Когда прошло минут 5, во время которых они успели помолчать немного, старший брат спросил, отчего меньшой вышел не в гвардию, как этого все наши ожидали.
– Ах, да! – отвечал меньшой, краснея при одном воспоминании. – Это ужасно меня убило, и я никак не ожидал, что это случится. Можешь себе представить, перед самым выпуском мы пошли втроем курить, – знаешь эту комнатку, что за швейцарской, ведь и при вас, верно, так же было, – только, можешь вообразить, этот каналья сторож увидал и побежал сказать дежурному офицеру (и ведь мы несколько раз давали на водку сторожу), он и подкрался; только как мы его увидали, те побросали папироски и драло в боковую дверь – а мне уж некуда, он тут мне стал неприятности говорить, разумеется, я не спустил, ну, он сказал инспектору, и пошло. Вот за это-то поставили неполные баллы в поведенье, хотя везде были отличные, только из механики двенадцать, ну и пошло. Выпустили в армию. Потом обещали меня перевести в гвардию, да уж я не хотел и просился на войну.
– Вот как!
– Право, я тебе без шуток говорю, все мне так гадко стало, что я желал поскорей в Севастополь. Да, впрочем, ведь ежели здесь счастливо пойдет, так можно еще скорее выиграть, чем в гвардии: там в 10 лет в полковники, а здесь Тотлебен так в 2 года из подполковников в генералы. Ну, а убьют, – так что ж делать!

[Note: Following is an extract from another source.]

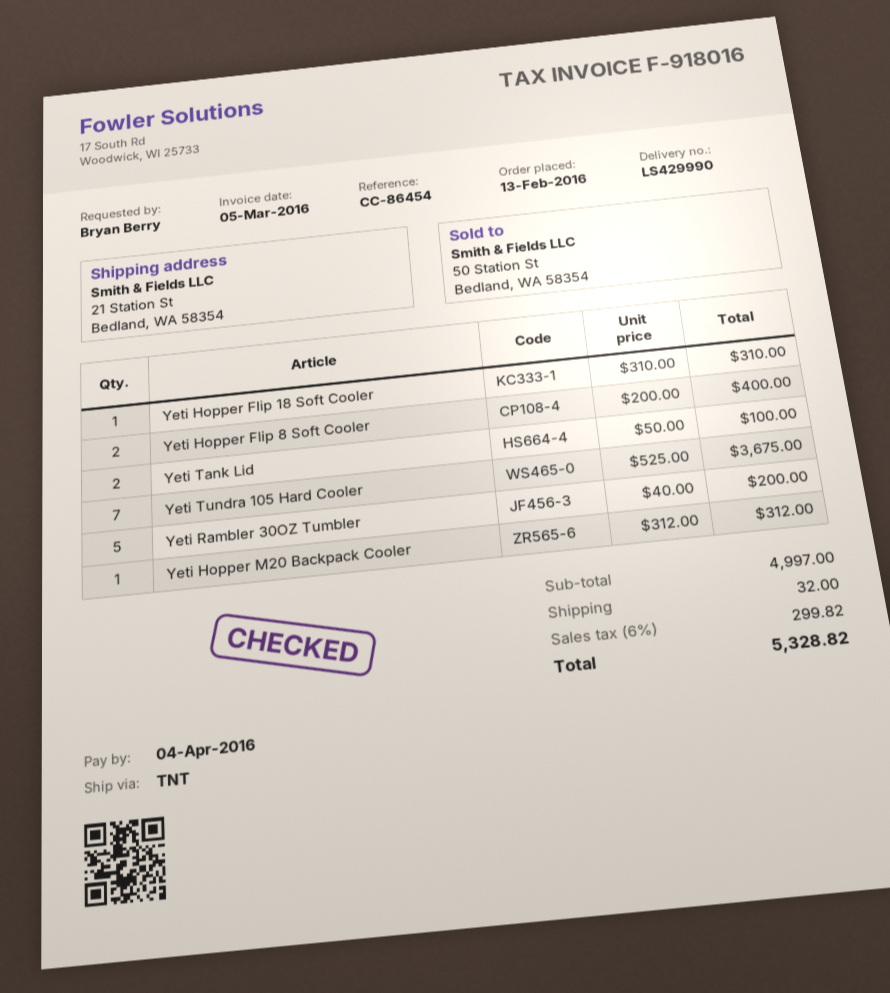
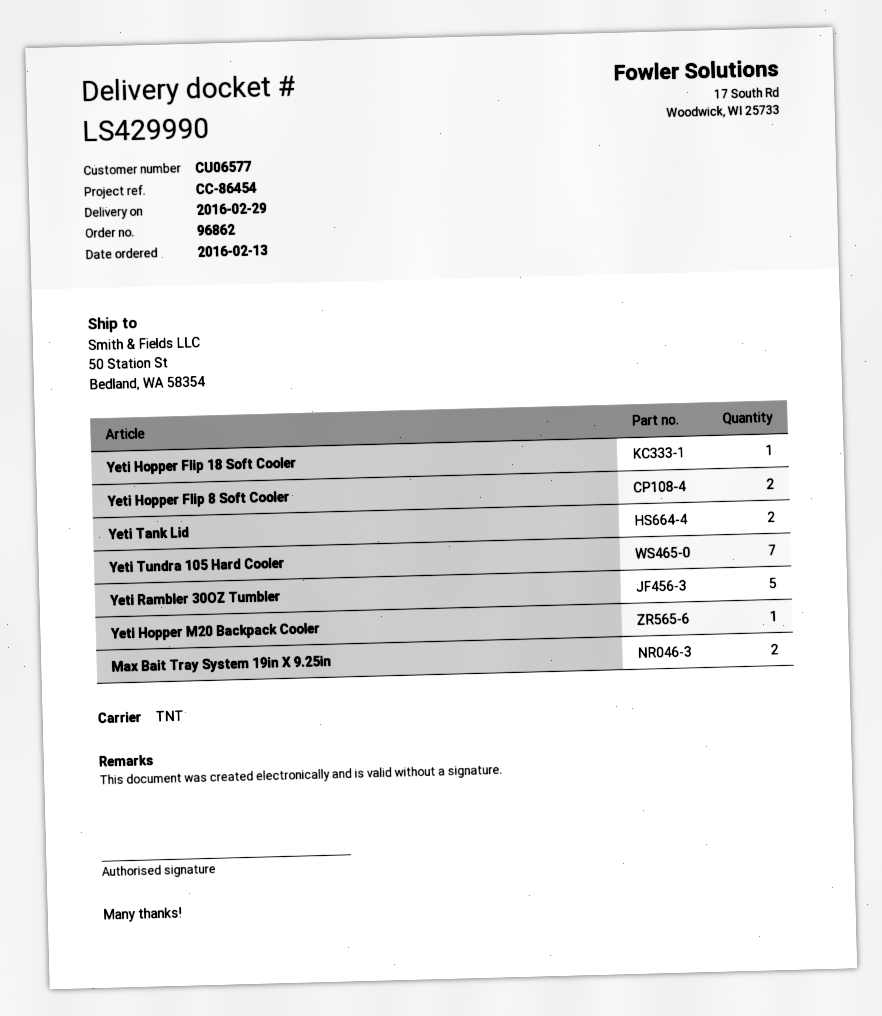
ship to: 21 Station St, Bedland, WA 58354 -> 50 Station St, Bedland, WA 58354
Max Bait Tray System 19in X 9.25in: none -> 2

– Вот ты какой! – сказал брат, улыбаясь.
– А главное, знаешь ли что, брат, – сказал меньшой, улыбаясь и краснея, как будто сбирался сказать что-нибудь очень стыдное, – все это пустяки; главное, я затем просился, что все-таки как-то совестно жить в Петербурге, когда тут умирают за отечество. Да и с тобой мне хотелось быть, – прибавил он еще застенчивее.
– Какой ты смешной! – сказал старший брат, доставая папиросницу и не глядя на него. – Жалко только, что мы не вместе будем.

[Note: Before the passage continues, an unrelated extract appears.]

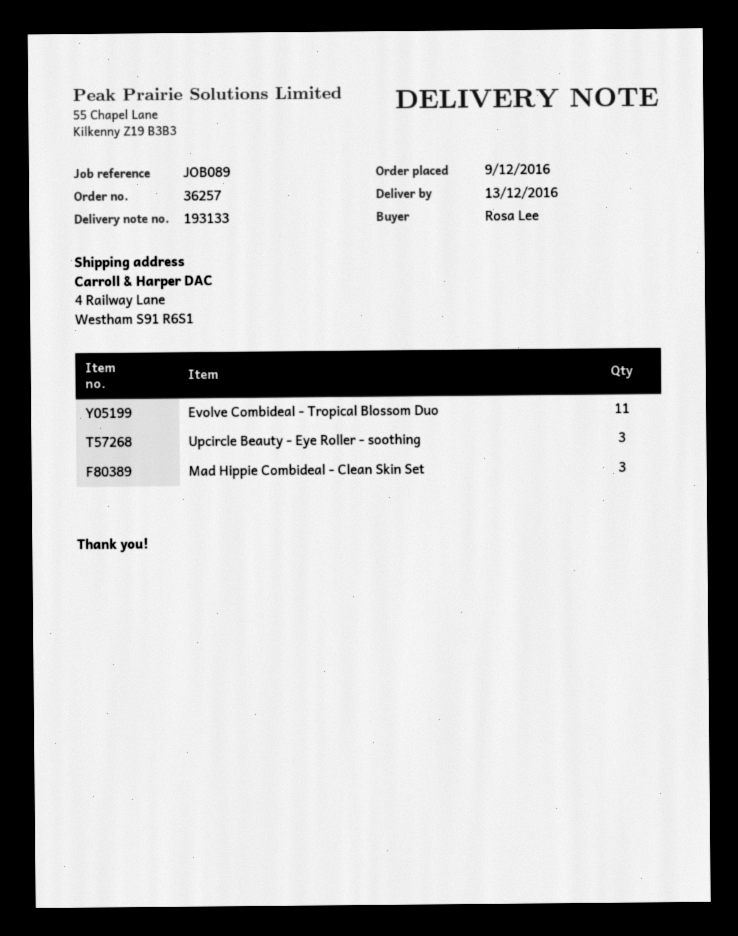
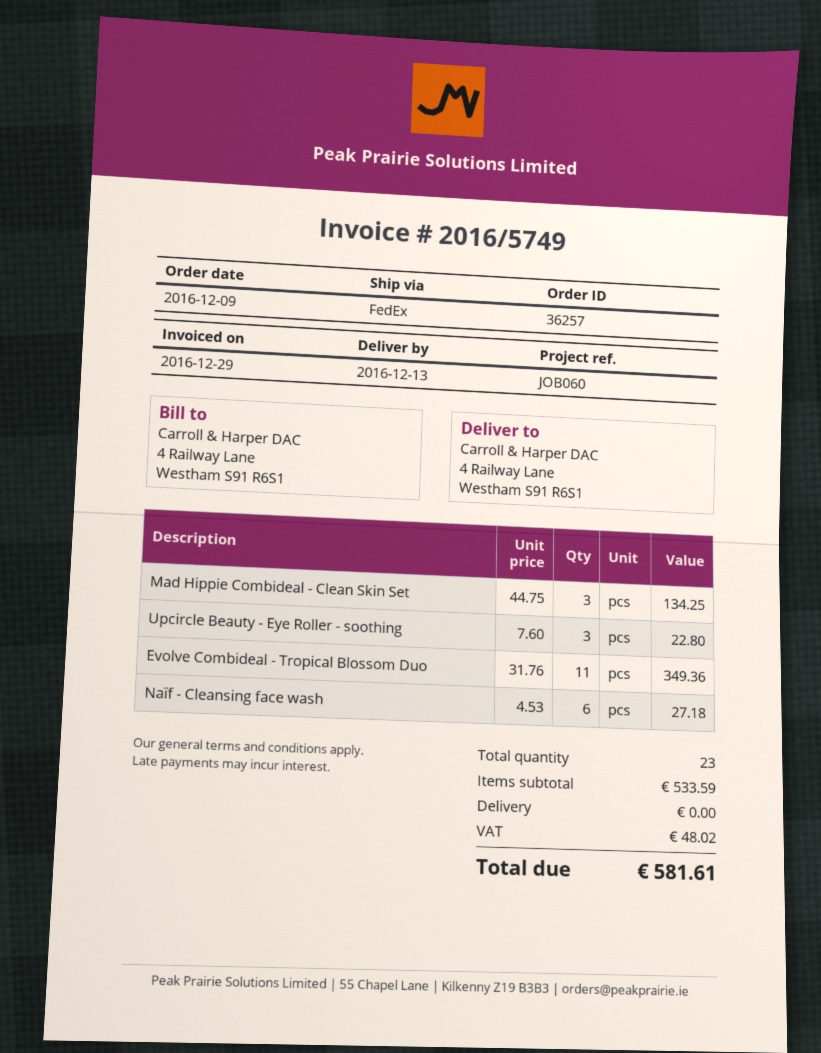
reference: JOB089 -> JOB060
Naïf - Cleansing face wash: none -> 6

– А что, скажи по правде, страшно на бастионах? – спросил вдруг младший.
– Сначала страшно, потом привыкаешь – ничего. Сам увидишь.
– А вот еще что скажи: как ты думаешь, возьмут Севастополь? Я думаю, что ни за что не возьмут.
– Бог знает.
– Одно только досадно, – можешь вообразить, какое несчастие: у нас ведь дорогой целый узел украли, а у меня в нем кивер был, так что я теперь в ужасном положении и не знаю, как я буду являться. Ты знаешь, ведь у нас новые кивера теперь, да и вообще сколько перемен; все к лучшему. Я тебе все это могу рассказать… Я везде бывал в Москве.